INSTRUCTIONS TO FOLLOW:
Within the entries below, please retype exactly the lines starting with the line that has "margin-left: none ->" and going on through the line that has "table.followup tbody td", but not the pictures.

*** RECORDS TO PROCESS ***

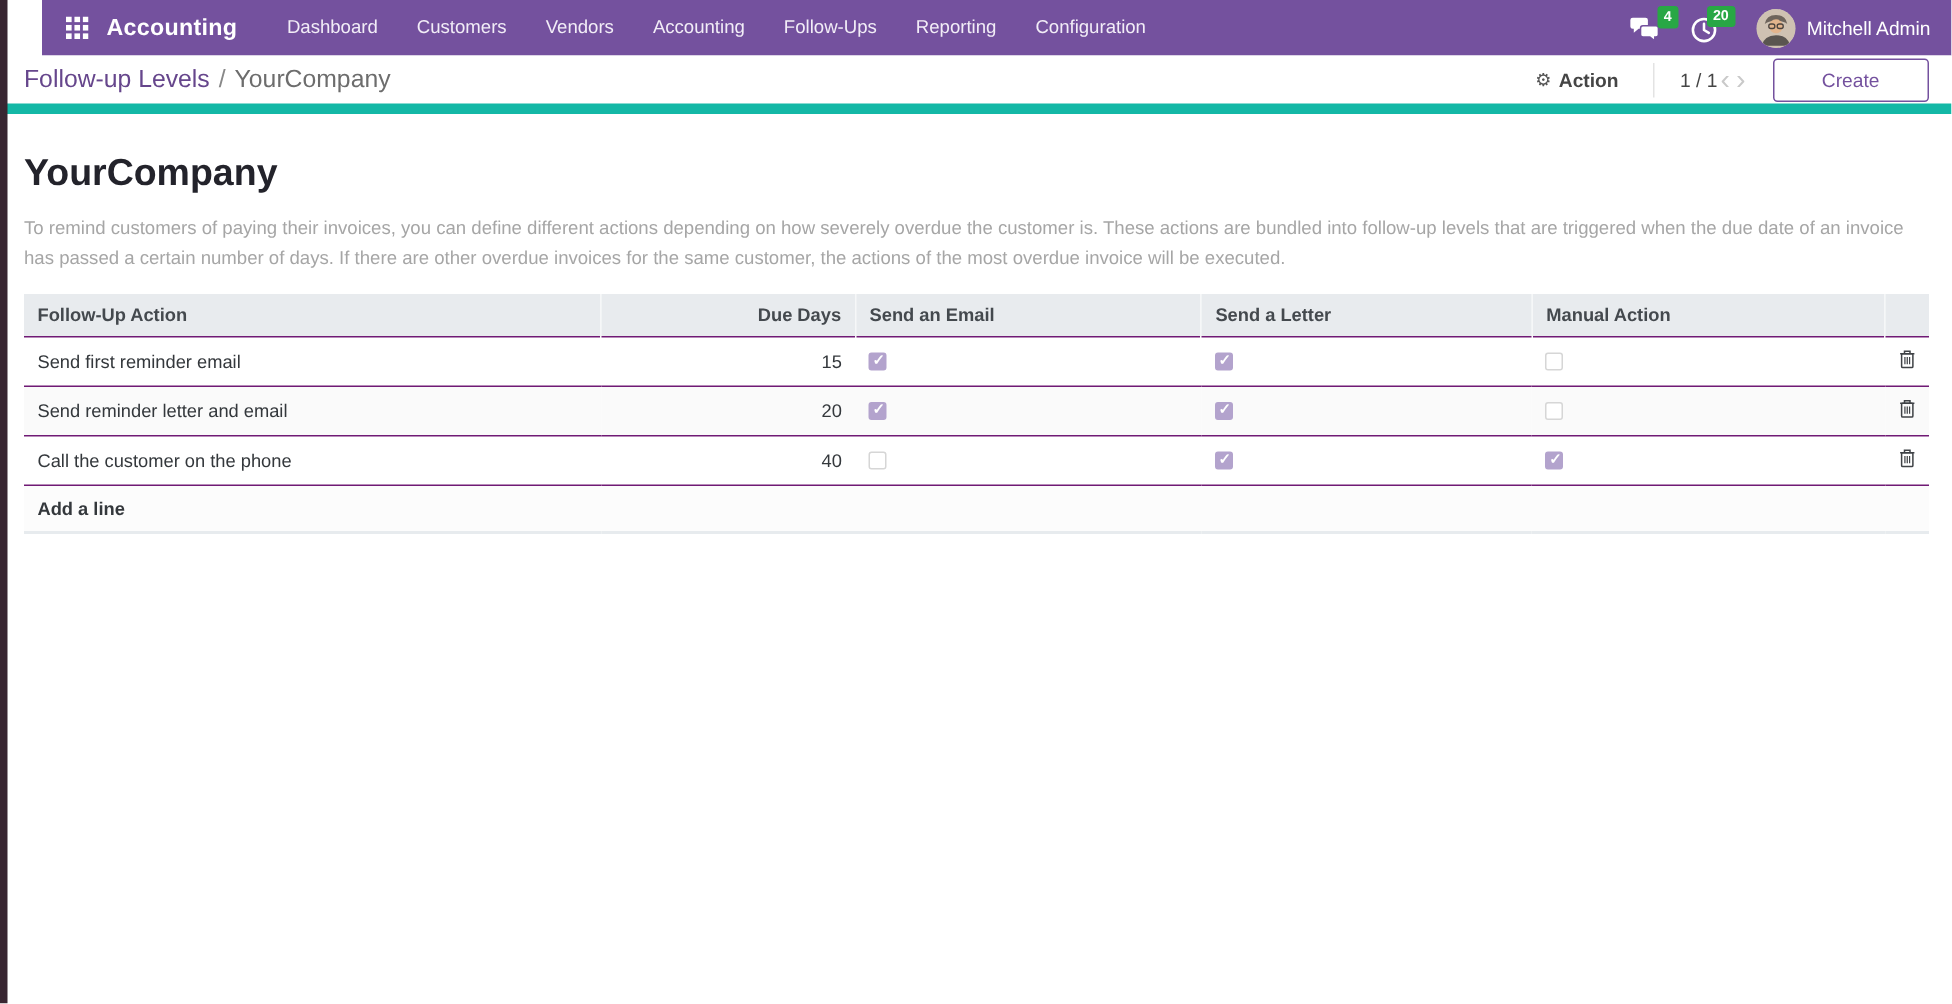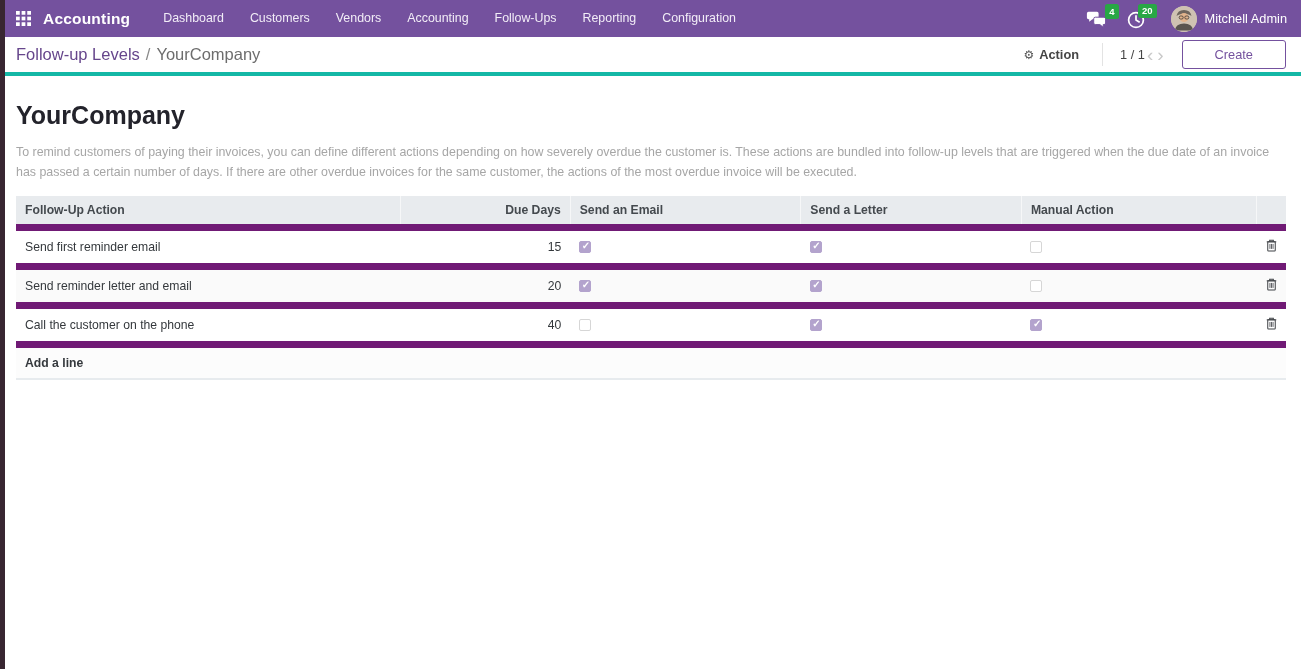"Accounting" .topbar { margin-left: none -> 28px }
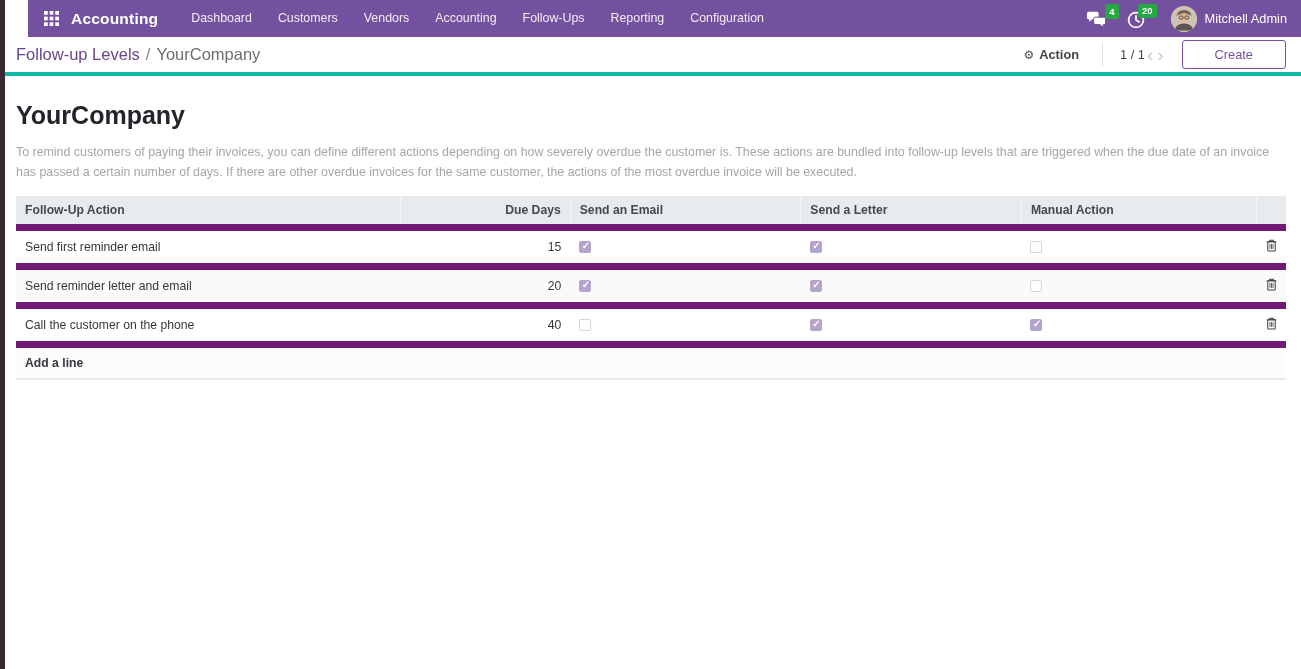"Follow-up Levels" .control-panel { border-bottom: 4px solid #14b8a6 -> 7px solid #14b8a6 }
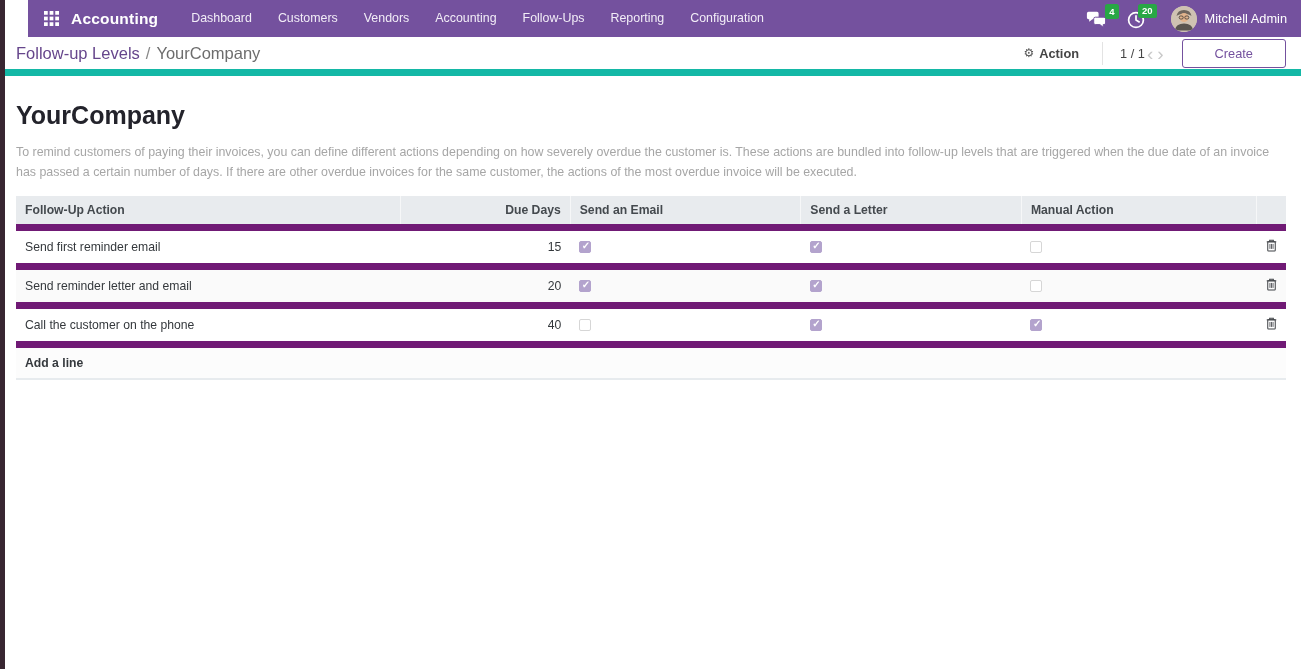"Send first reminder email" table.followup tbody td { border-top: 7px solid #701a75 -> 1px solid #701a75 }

*** End of RECORDS TO PROCESS ***
*** RECORDS TO PROCESS ***

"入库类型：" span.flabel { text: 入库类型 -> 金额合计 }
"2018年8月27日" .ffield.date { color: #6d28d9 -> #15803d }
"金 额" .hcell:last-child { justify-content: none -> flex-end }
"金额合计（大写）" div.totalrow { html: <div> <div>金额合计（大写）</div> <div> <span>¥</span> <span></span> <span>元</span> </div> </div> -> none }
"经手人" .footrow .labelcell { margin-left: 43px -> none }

*** End of RECORDS TO PROCESS ***

FINAL ANSWER:
"Accounting" .topbar { margin-left: none -> 28px }
"Follow-up Levels" .control-panel { border-bottom: 4px solid #14b8a6 -> 7px solid #14b8a6 }
"Send first reminder email" table.followup tbody td { border-top: 7px solid #701a75 -> 1px solid #701a75 }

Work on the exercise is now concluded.